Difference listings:
·····

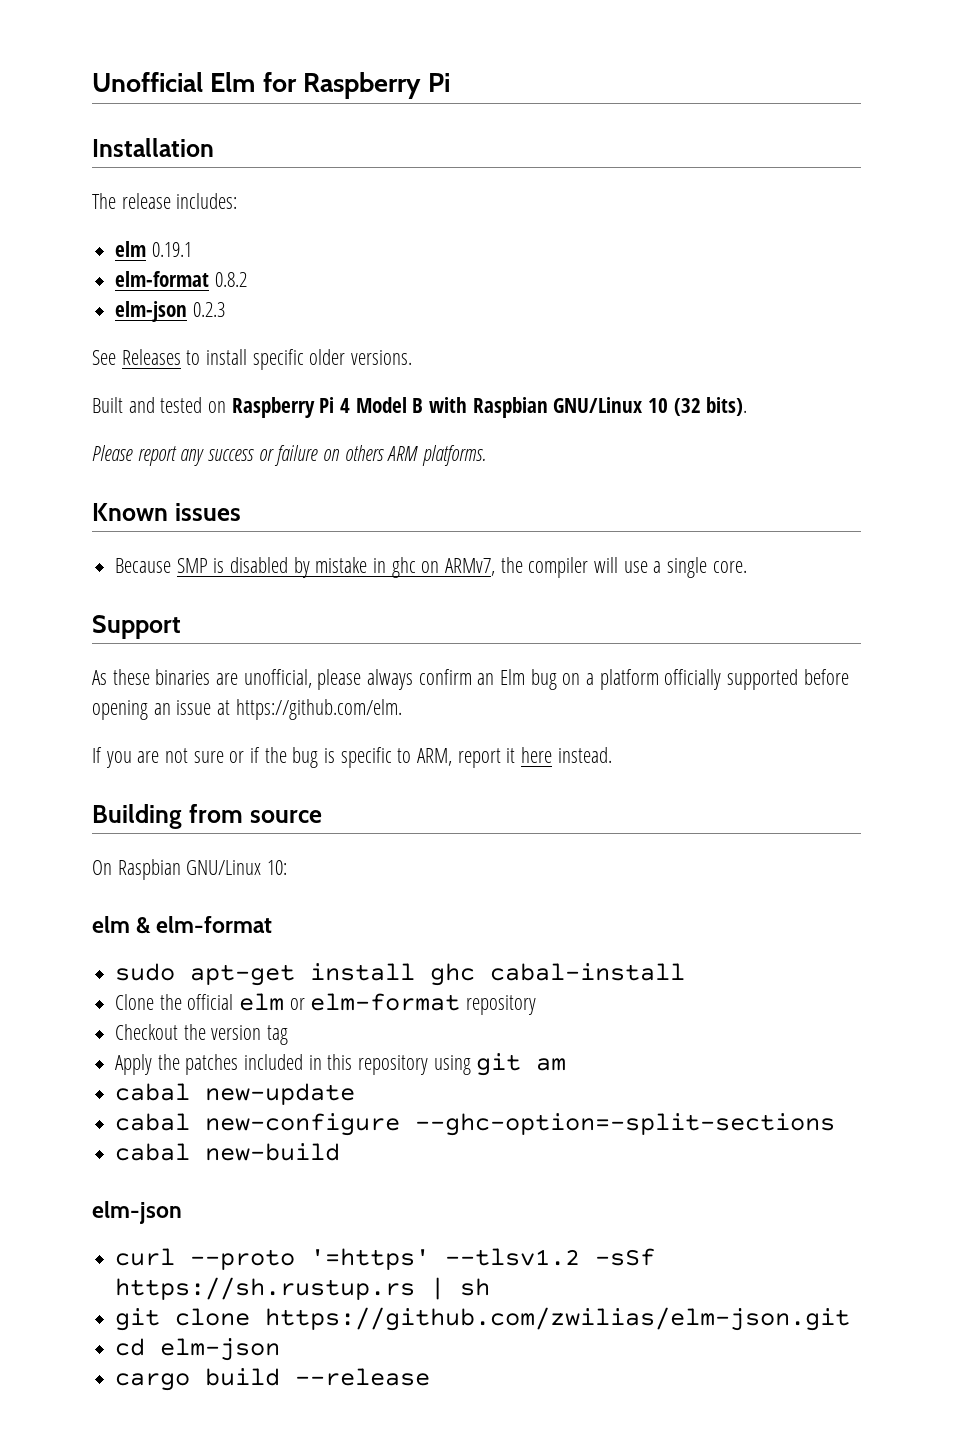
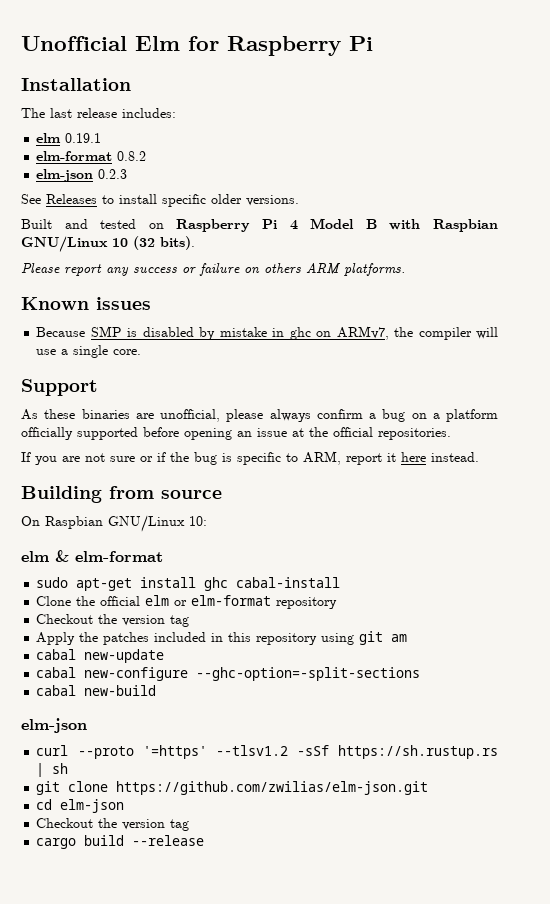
(116, 201) none -> [50,108,72,118] last
[477,669,526,685] an Elm -> [369,413,376,419] a
[235,699,402,720] https://github.com/elm. -> [309,427,451,440] the official repositories.
(281, 1349) none -> [36,818,190,831] // Checkout the version tag

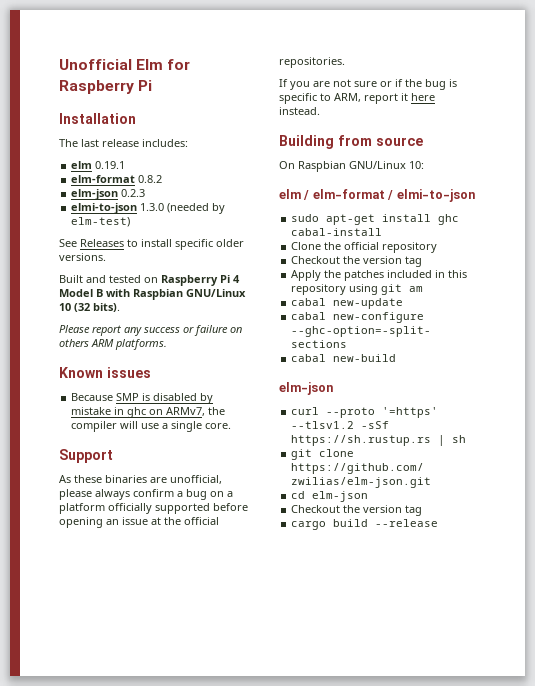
(128, 174) none -> [71,203,226,214] [71,217,131,227] // elmi-to-json 1.3.0 (needed by elm-test)
[55,550,163,562] & elm-format -> [303,189,475,202] / elm-format / elmi-to-json
[145,595,272,606] elm or elm-format -> (380, 246) none

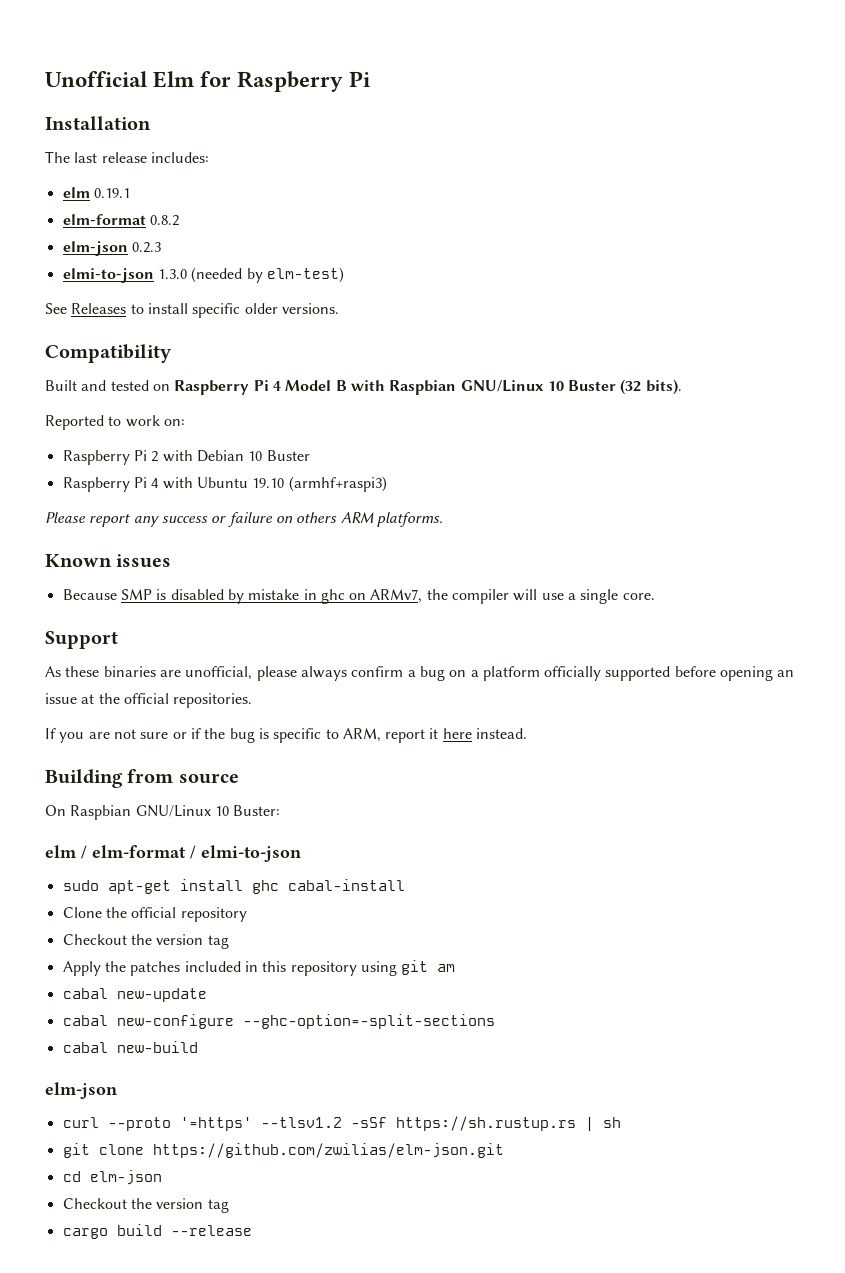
(106, 257) none -> [45,344,172,363] // Compatibility
(71, 307) none -> [568,380,617,391] Buster
(120, 307) none -> [45,415,185,430] [62,450,310,465] [62,476,387,492] // Reported to work on: // Raspberry Pi 2 with Debian 10 Buster // Raspberry Pi 4 with Ubuntu 19.10 (armhf+raspi3)
[409,161,424,169] 10: -> [214,805,281,816] 10 Buster:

·····

- TASK OBJECTIVE: No pictures belong in the copy. Transcribe every entry exactly.

- WRITTEN SOLUTION:
(116, 201) none -> [50,108,72,118] last
[477,669,526,685] an Elm -> [369,413,376,419] a
[235,699,402,720] https://github.com/elm. -> [309,427,451,440] the official repositories.
(281, 1349) none -> [36,818,190,831] // Checkout the version tag

(128, 174) none -> [71,203,226,214] [71,217,131,227] // elmi-to-json 1.3.0 (needed by elm-test)
[55,550,163,562] & elm-format -> [303,189,475,202] / elm-format / elmi-to-json
[145,595,272,606] elm or elm-format -> (380, 246) none

(106, 257) none -> [45,344,172,363] // Compatibility
(71, 307) none -> [568,380,617,391] Buster
(120, 307) none -> [45,415,185,430] [62,450,310,465] [62,476,387,492] // Reported to work on: // Raspberry Pi 2 with Debian 10 Buster // Raspberry Pi 4 with Ubuntu 19.10 (armhf+raspi3)
[409,161,424,169] 10: -> [214,805,281,816] 10 Buster:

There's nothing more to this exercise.